"But after a while the man thought it was ill she should lie there and not get Christian burial, and so he went down the course of the stream and hunted and searched for her, but for all his pains he could not find her. Then he came with all his men and brought his neighbours with him, and they all in a body began to drag the stream and to search for her all along it. But for all their searching they found no goody.

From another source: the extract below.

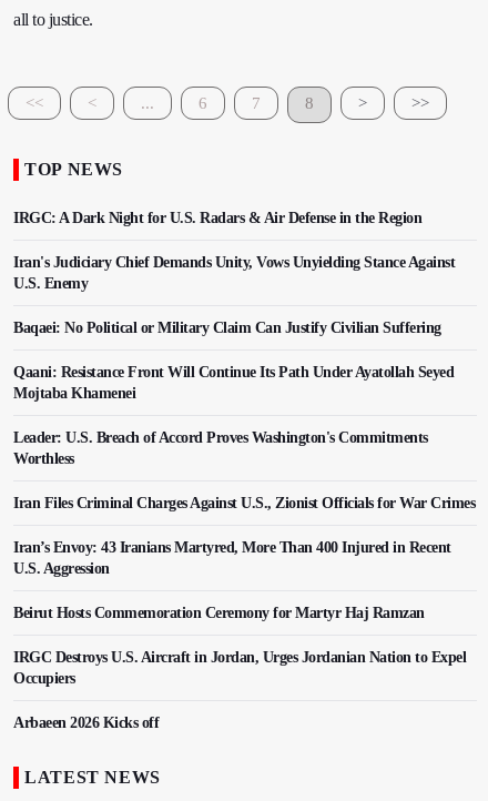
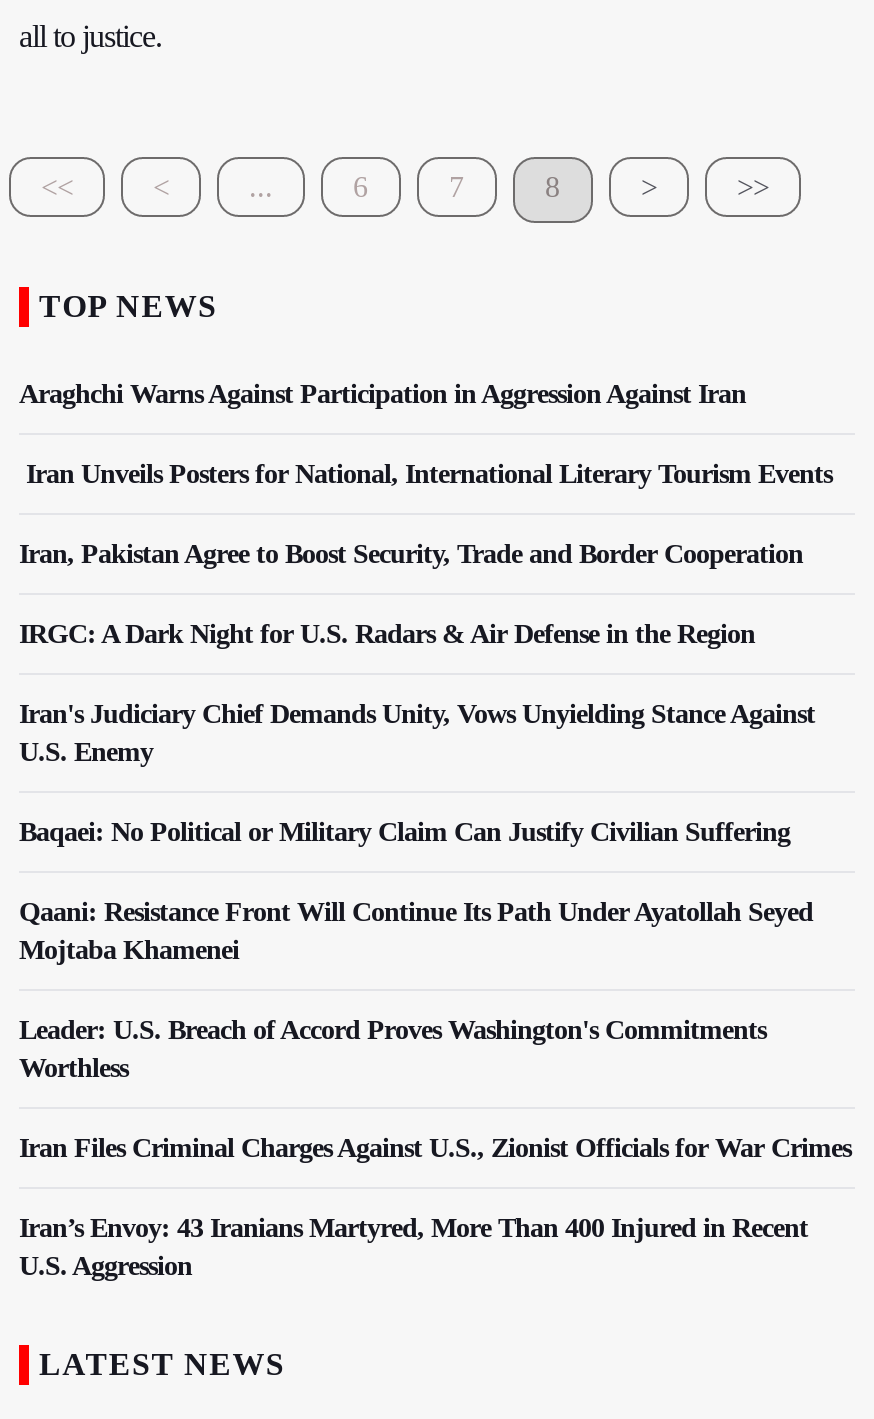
none -> [19,379,832,569] Araghchi Warns Against Participation in Aggression Against Iran | Iran Unveils Posters for National, International Literary Tourism Events | Iran, Pakistan Agree to Boost Security, Trade and Border Cooperation
moved [13,210,475,577] -> [19,619,851,1281]: IRGC: A Dark Night for U.S. Radars & Air Defense in the Region | Iran's Judiciary Chief Demands Unity, Vows Unyielding Stance Against | U.S. Enemy | ... | Iran’s Envoy: 43 Iranians Martyred, More Than 400 Injured in Recent | U.S. Aggression
[13,605,466,731] Beirut Hosts Commemoration Ceremony for Martyr Haj Ramzan | IRGC Destroys U.S. Aircraft in Jordan, Urges Jordanian Nation to Expel | Occupiers | Arbaeen 2026 Kicks off -> none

"'Oh!' said the man, 'I have it. All this is no good, we search in the wrong place. This goody was a sort by herself; there was not such another in the world while she was alive. She was so cross and contrary, and I'll be bound it is just the same now she is dead. We had better just go and hunt for her up stream, and drag for her above the force,[1] maybe she has floated up thither.'
"And so it was. They went up stream and sought for her above the force, and there lay the goody, sure enough! Yes! She was well called Goody gainst-the-Stream."
HOW TO WIN A PRINCE.
"Once on a time there was a king's son who made love to a lass, but after they had become great friends and were as good as betrothed, the prince began to think little of her, and he got it into his head that she wasn't clever enough for him, and so he wouldn't have her.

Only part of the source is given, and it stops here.